[Records from a data collection]
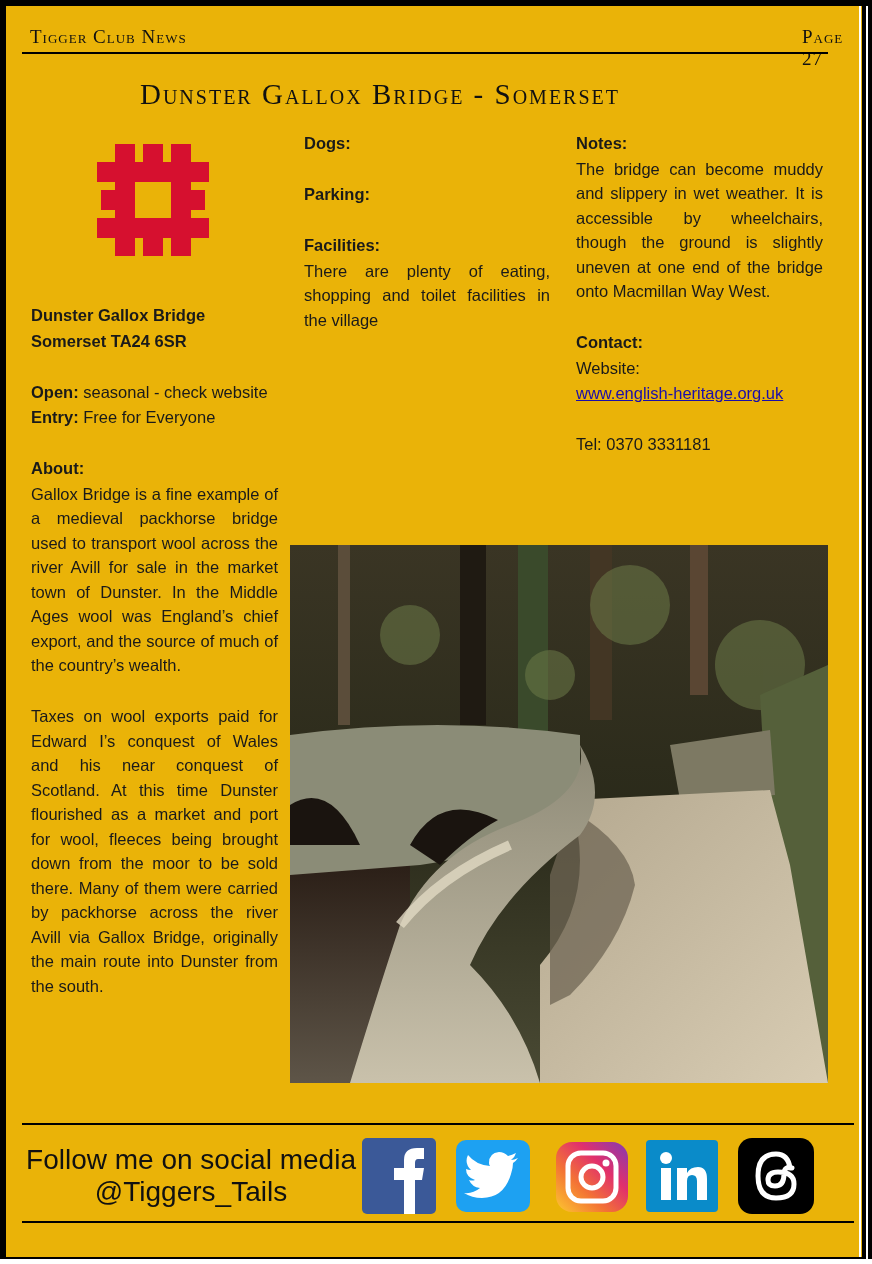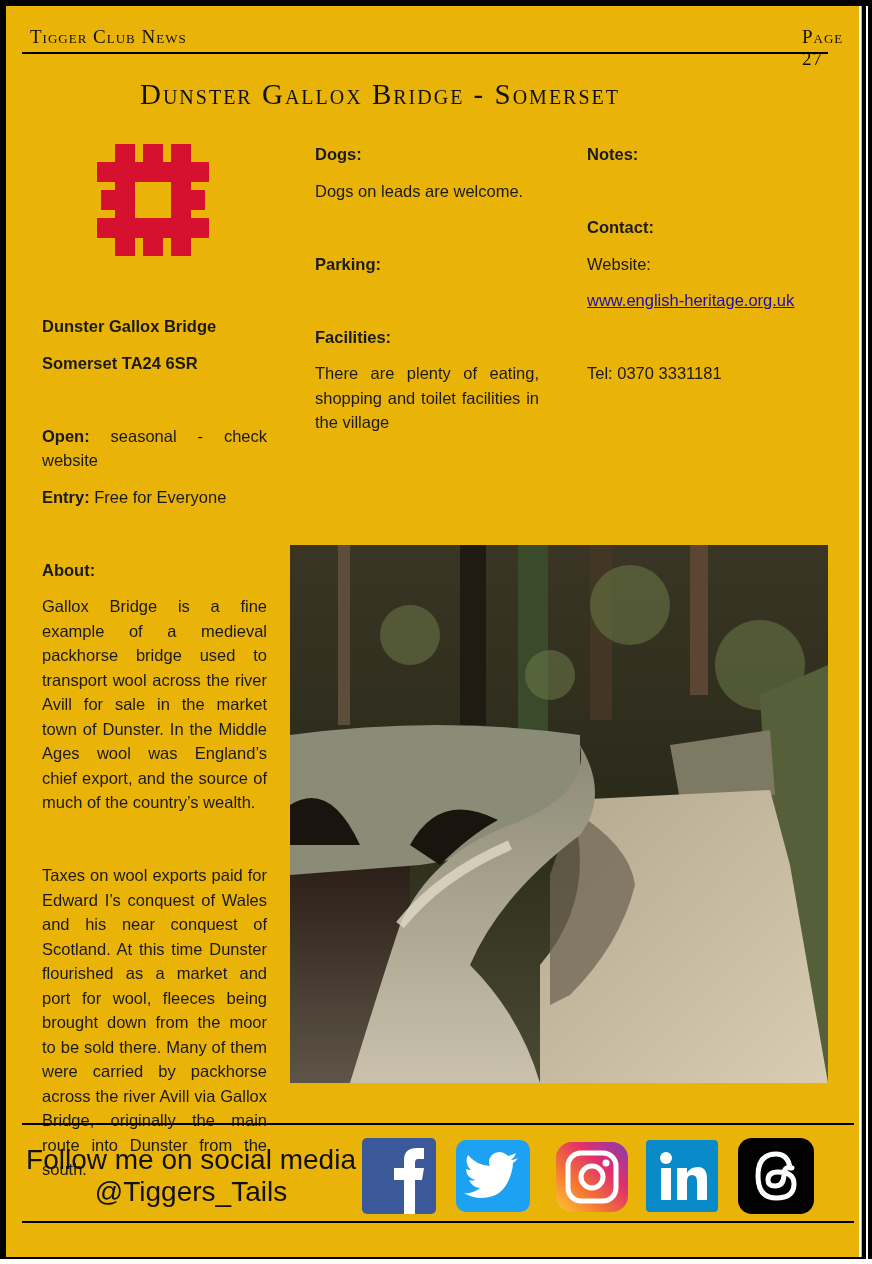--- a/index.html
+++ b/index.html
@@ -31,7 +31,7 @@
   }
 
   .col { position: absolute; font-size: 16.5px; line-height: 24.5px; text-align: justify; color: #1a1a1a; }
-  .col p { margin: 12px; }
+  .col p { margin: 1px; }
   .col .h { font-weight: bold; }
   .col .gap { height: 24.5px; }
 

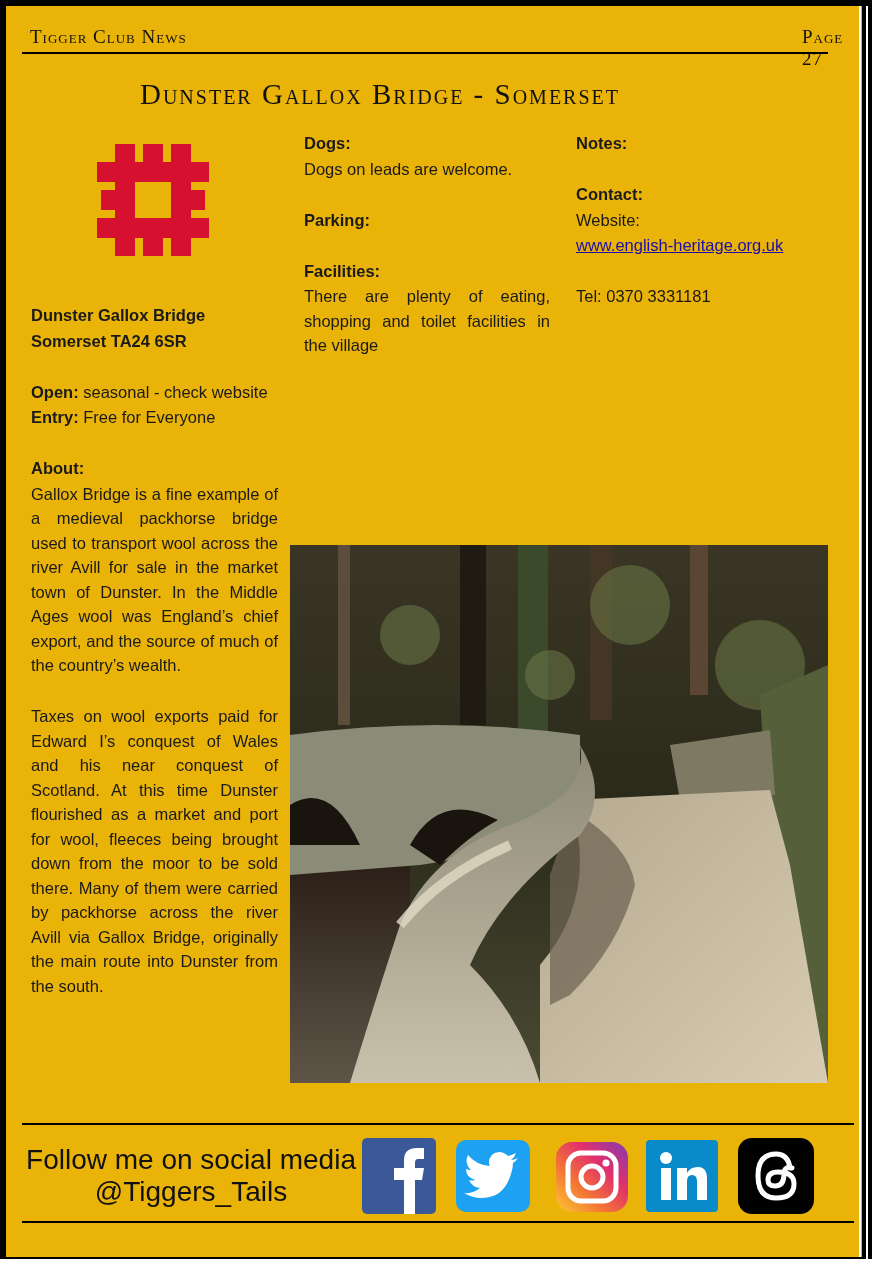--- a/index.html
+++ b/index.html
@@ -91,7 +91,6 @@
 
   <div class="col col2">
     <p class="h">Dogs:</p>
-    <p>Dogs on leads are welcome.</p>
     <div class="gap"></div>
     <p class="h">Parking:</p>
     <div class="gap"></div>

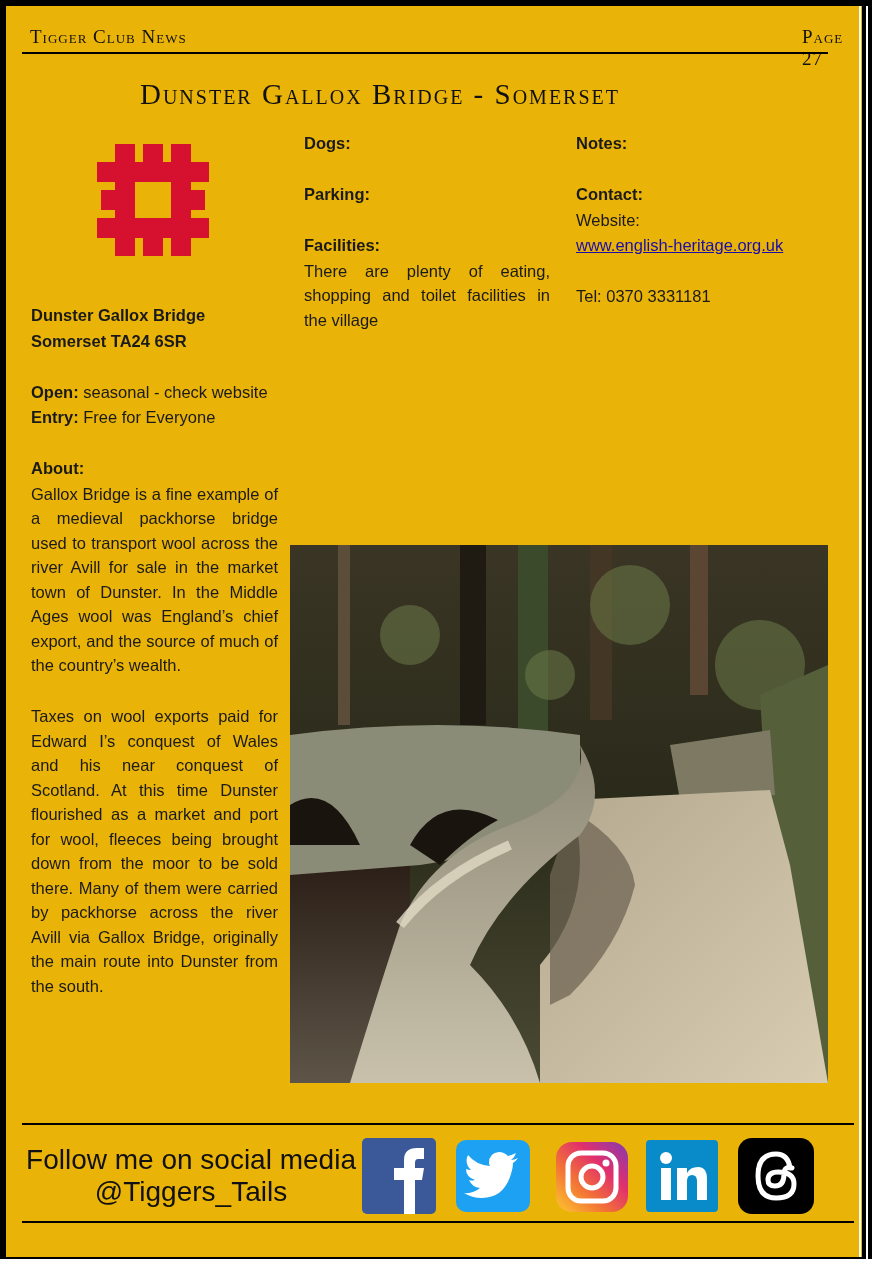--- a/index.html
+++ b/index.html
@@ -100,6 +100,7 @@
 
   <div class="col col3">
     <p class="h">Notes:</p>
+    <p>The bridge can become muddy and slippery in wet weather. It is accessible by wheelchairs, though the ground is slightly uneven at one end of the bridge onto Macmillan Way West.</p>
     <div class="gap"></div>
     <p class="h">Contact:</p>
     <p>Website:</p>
--
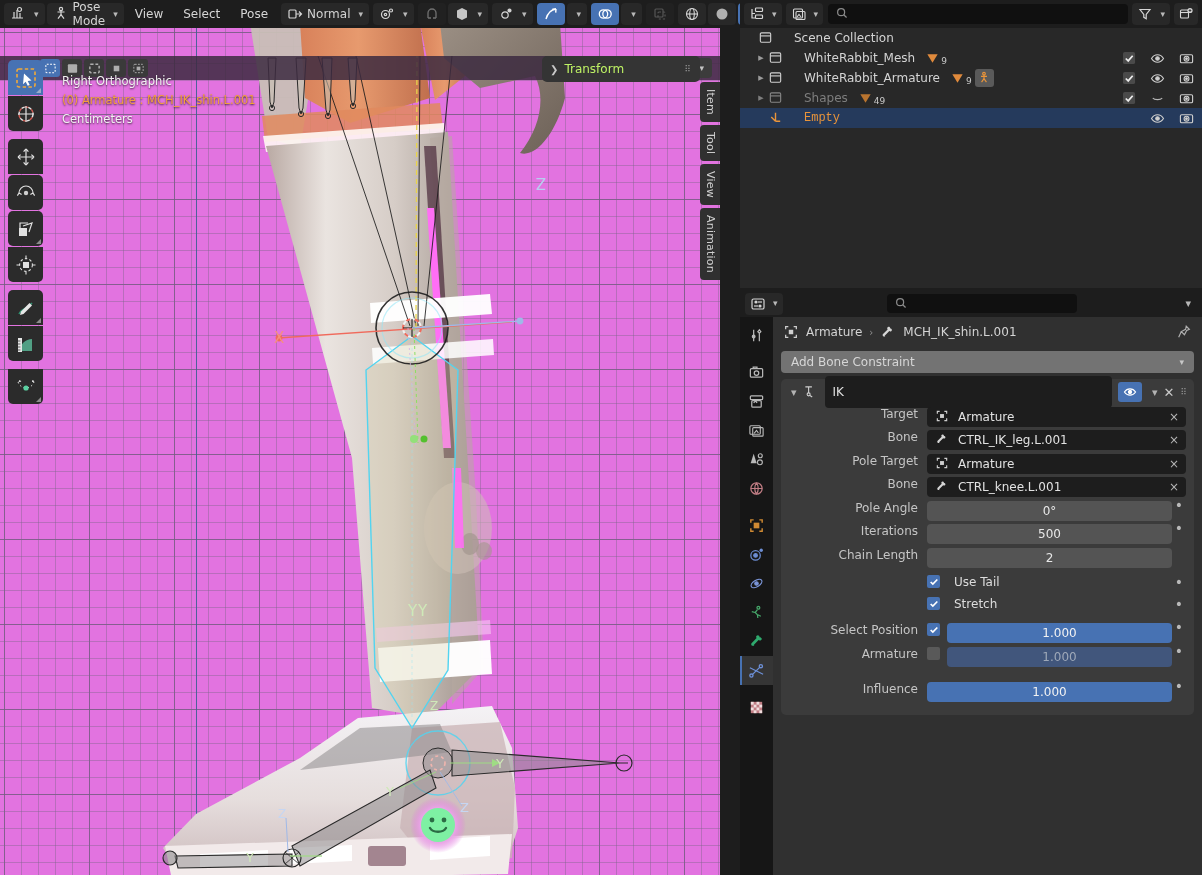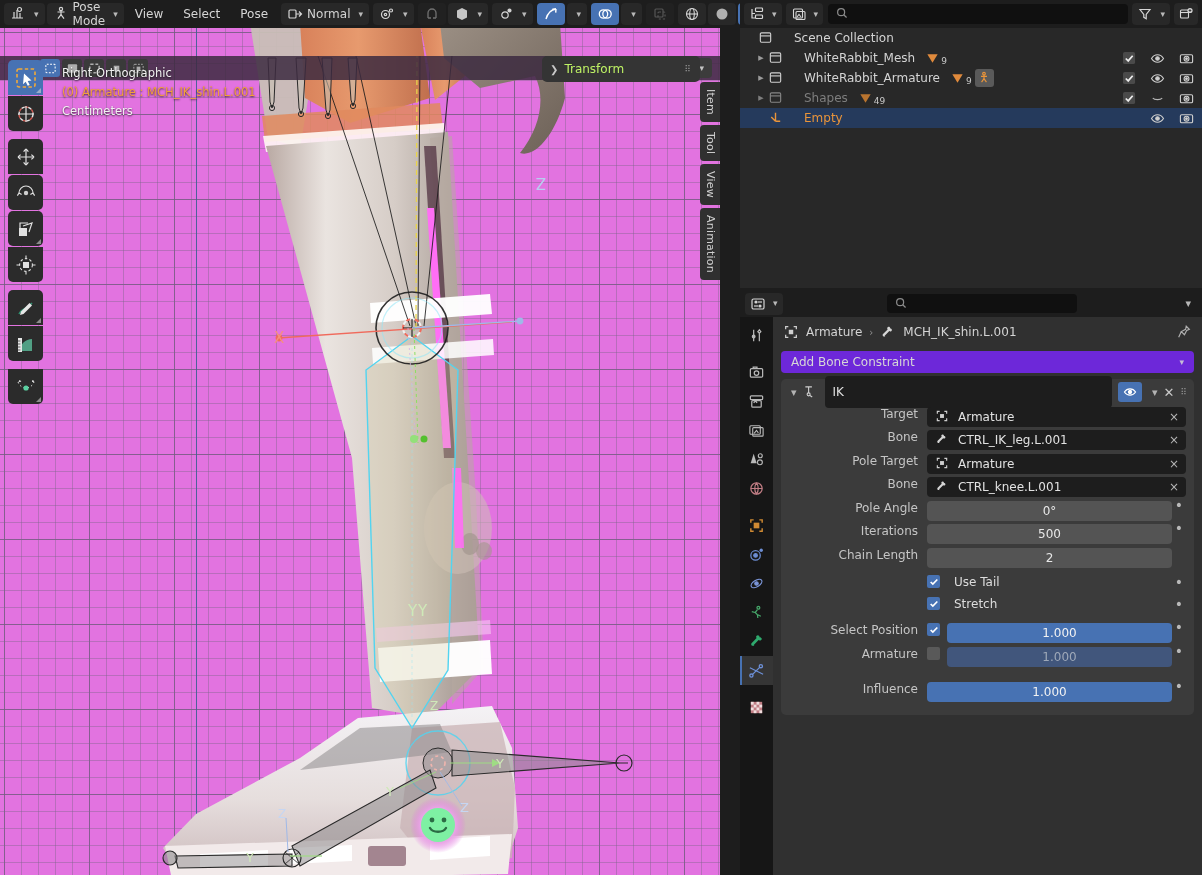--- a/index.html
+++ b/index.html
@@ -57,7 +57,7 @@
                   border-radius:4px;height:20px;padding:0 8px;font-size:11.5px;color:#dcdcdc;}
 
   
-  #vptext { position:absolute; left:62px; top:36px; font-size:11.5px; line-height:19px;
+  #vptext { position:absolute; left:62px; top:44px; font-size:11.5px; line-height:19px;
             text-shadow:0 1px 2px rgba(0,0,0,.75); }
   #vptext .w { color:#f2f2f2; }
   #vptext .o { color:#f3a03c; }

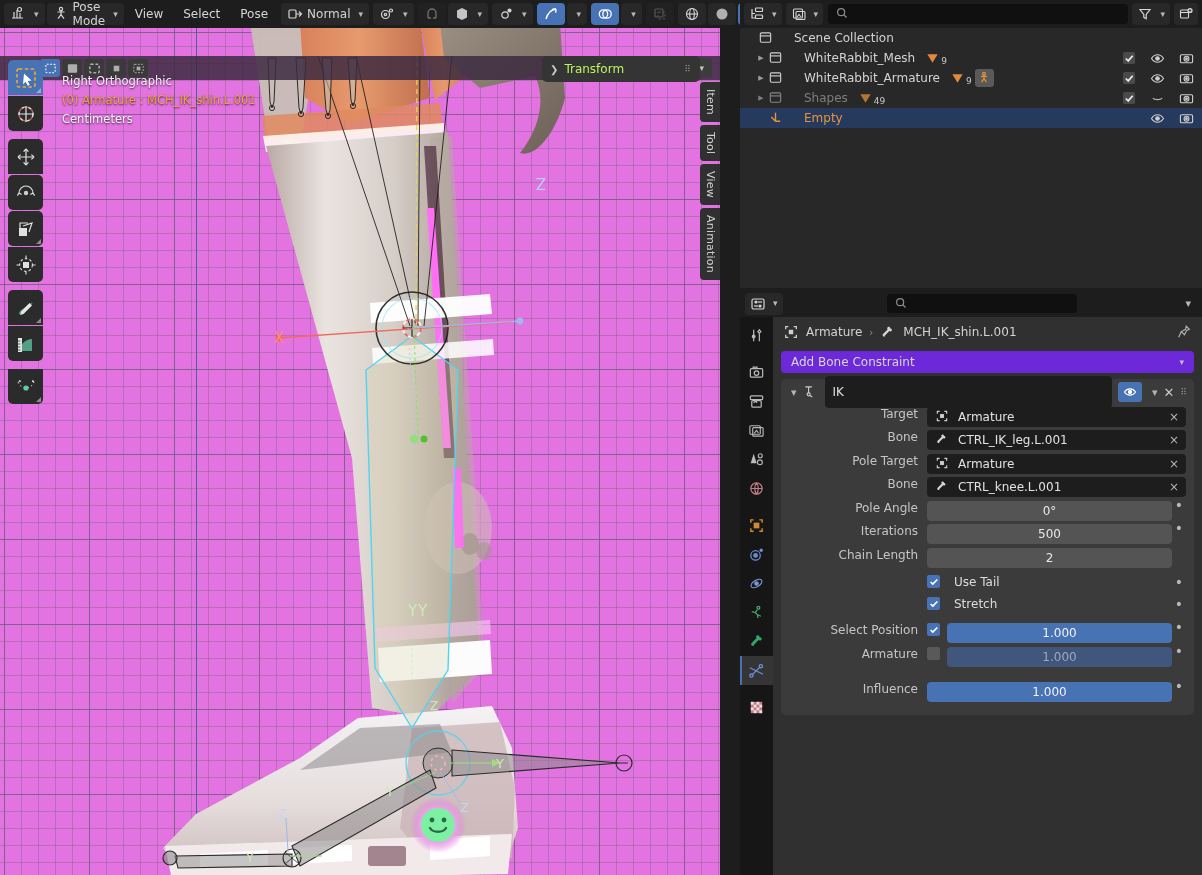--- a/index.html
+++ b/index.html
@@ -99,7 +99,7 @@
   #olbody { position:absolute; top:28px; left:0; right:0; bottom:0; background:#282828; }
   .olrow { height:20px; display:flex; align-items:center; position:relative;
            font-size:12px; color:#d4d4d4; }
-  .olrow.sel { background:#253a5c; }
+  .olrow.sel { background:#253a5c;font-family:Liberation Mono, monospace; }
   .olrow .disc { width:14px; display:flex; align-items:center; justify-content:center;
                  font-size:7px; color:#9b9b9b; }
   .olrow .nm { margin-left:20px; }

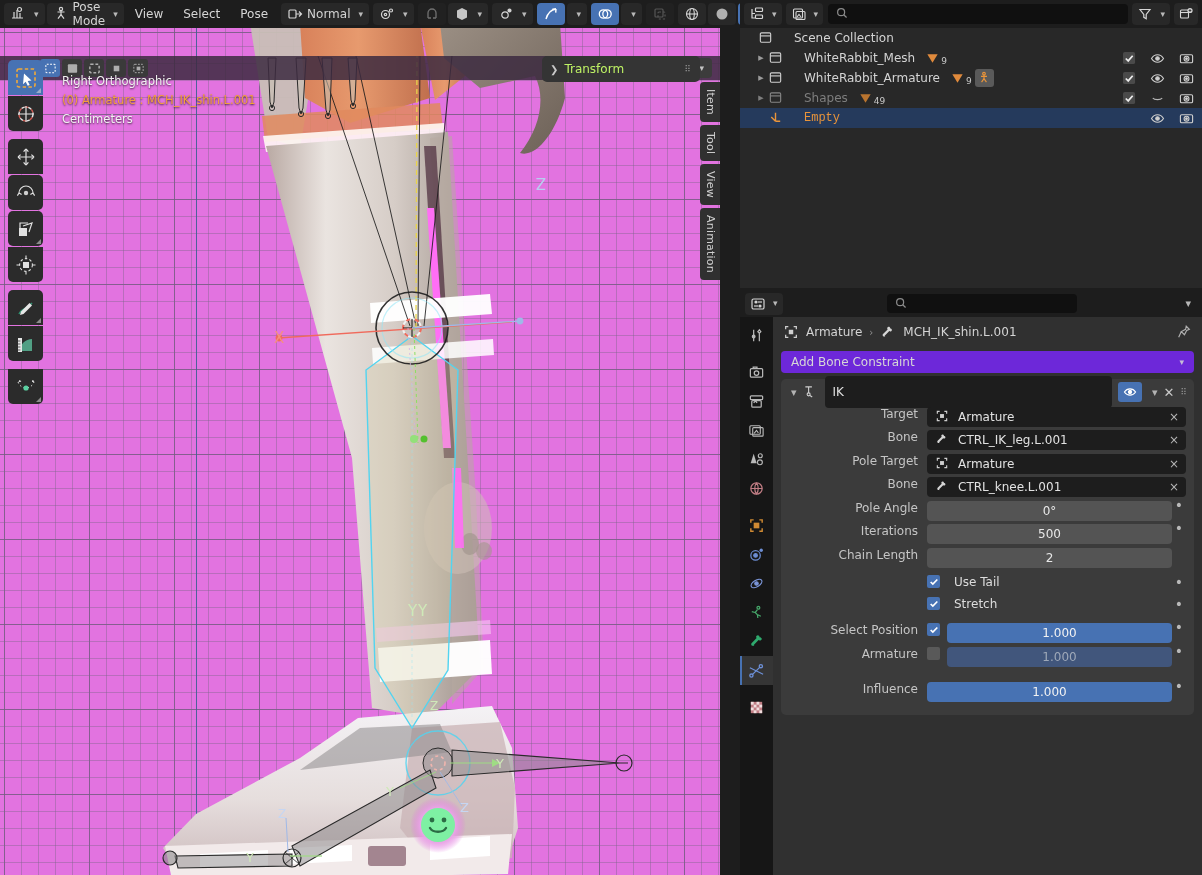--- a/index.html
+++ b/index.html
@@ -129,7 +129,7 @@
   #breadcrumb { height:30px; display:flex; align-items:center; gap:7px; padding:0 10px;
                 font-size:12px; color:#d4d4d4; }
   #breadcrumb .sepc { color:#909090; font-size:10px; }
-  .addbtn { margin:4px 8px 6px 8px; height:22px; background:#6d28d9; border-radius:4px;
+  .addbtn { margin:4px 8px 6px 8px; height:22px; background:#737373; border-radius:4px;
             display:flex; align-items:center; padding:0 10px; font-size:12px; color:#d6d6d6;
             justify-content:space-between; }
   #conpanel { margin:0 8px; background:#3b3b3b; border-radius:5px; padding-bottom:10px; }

# What to produce:
Could you restate word for word the lines above from the one containing "-99,7 +99,7 @@" through the one containing "background:#253a5c;font-family:Liberation Mono, monospace;", both included, and nothing else?

# Response to this task:
@@ -99,7 +99,7 @@
   #olbody { position:absolute; top:28px; left:0; right:0; bottom:0; background:#282828; }
   .olrow { height:20px; display:flex; align-items:center; position:relative;
            font-size:12px; color:#d4d4d4; }
-  .olrow.sel { background:#253a5c; }
+  .olrow.sel { background:#253a5c;font-family:Liberation Mono, monospace; }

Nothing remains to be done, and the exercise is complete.